* EXERCISE DIRECTIONS: The lines below that include "size" are to be found and copied.
START DATA LISTING
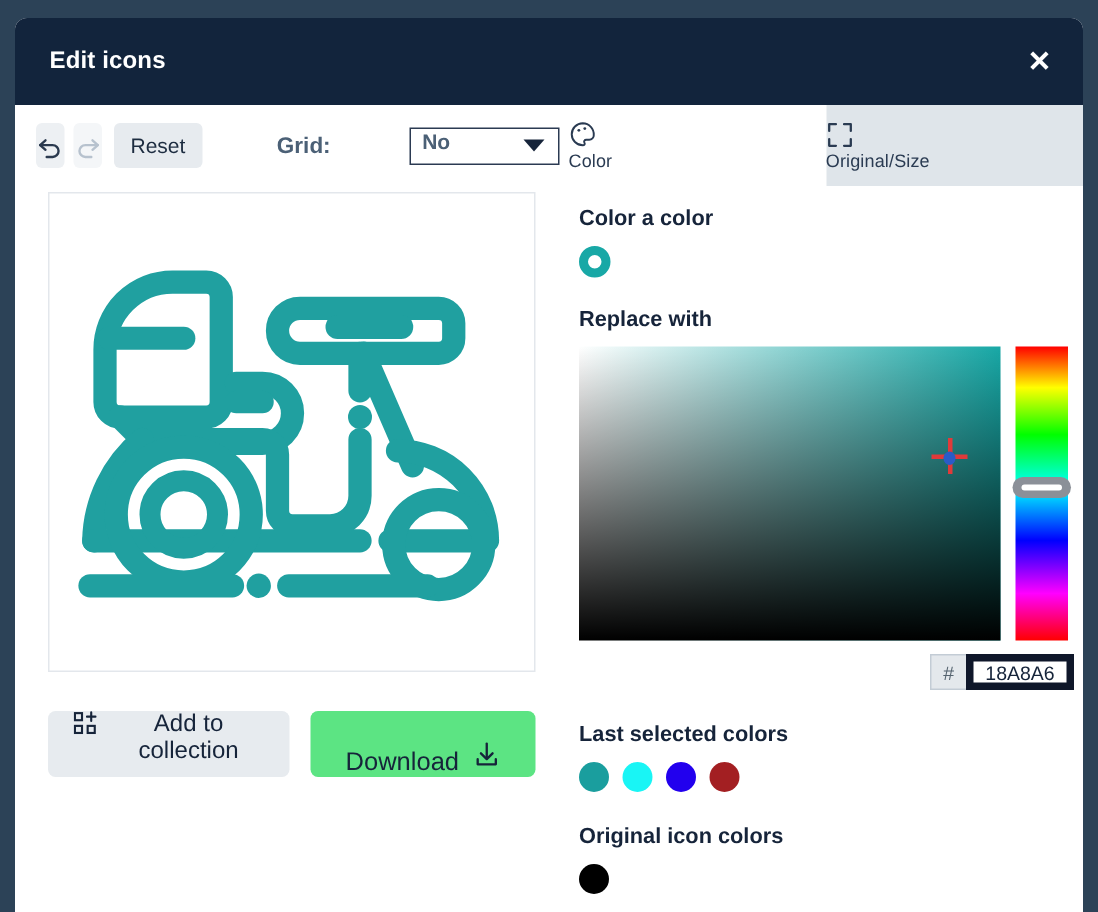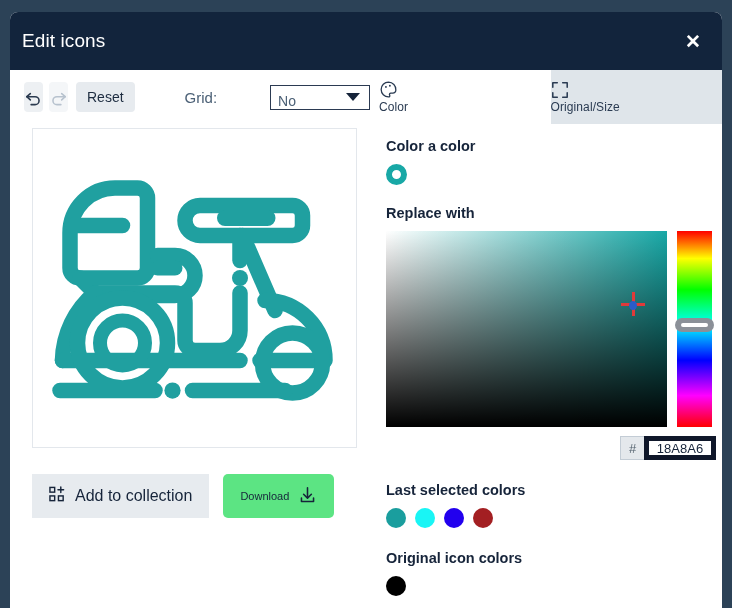--- a/index.html
+++ b/index.html
@@ -27,23 +27,24 @@
   .modal-header {
     height: 58px;
     background: #12243c;
     flex: 0 0 58px;
     position: relative;
     display: flex;
     align-items: center;
   }
   .modal-title {
     color: #ffffff;
-    font-size: 19px;
-    margin-left: 12px;
+    font-size: 16px;
+    margin-left: 23px;
     letter-spacing: .1px;
+    font-weight: bold;
   }
   .close-btn {
     position: absolute;
     right: 14px; top: 50%;
     transform: translateY(-50%);
     width: 30px; height: 30px;
     display: flex; align-items: center; justify-content: center;
     color: #ffffff;
     font-size: 19px;
     font-weight: bold;
@@ -104,32 +105,33 @@
     color: #1d2c40;
     cursor: pointer;
     font-family: "Liberation Sans", sans-serif;
     margin-left: 2px;
   }
   .grid-wrap {
     display: flex;
     align-items: center;
     margin-left: 44px;
     gap: 6px;
+    font-weight: bold;
   }
   .grid-label {
     font-size: 15px;
     color: #4b6076;
   }
   .grid-select {
     position: relative;
     width: 100px; height: 25px;
     border: 1px solid #2b3a52;
     background: #fff;
     display: flex;
-    align-items: flex-end;
+    align-items: flex-start;
     padding-left: 7px;
     cursor: pointer;
     margin-left: 47px;
   }
   .grid-value { font-size: 14px; color: #4b6076; }
   .grid-caret {
     position: absolute;
     right: 9px; top: 50%;
     transform: translateY(-50%);
     width: 0; height: 0;
@@ -153,41 +155,41 @@
   
   .actions {
     display: flex;
     gap: 14px;
     padding: 26px 22px 0 22px;
     align-items: center;
   }
   .btn-collection {
     background: #e7ebef;
     border: none;
-    border-radius: 0;
+    border-radius: 5px;
     height: 44px;
     padding: 0 17px;
     display: flex;
-    align-items: center;
+    align-items: flex-start;
     gap: 9px;
     font-size: 16px;
     color: #16243a;
     cursor: pointer;
     font-family: "Liberation Sans", sans-serif;
   }
   .btn-download {
     background: #5ce483;
     border: none;
     border-radius: 5px;
     height: 44px;
-    padding: 0 17px;
-    display: flex;
-    align-items: center;
+    padding: 0 23px;
+    display: flex;
+    align-items: flex-end;
     gap: 9px;
-    font-size: 11px;
+    font-size: 17px;
     color: #16243a;
     cursor: pointer;
     font-family: "Liberation Sans", sans-serif;
   }
 
   
   .tabs {
     height: 54px;
     flex: 0 0 54px;
     display: flex;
END DATA LISTING
* OUTPUT:
-    font-size: 19px;
+    font-size: 16px;
     font-size: 19px;
     font-size: 15px;
   .grid-value { font-size: 14px; color: #4b6076; }
     font-size: 16px;
-    font-size: 11px;
+    font-size: 17px;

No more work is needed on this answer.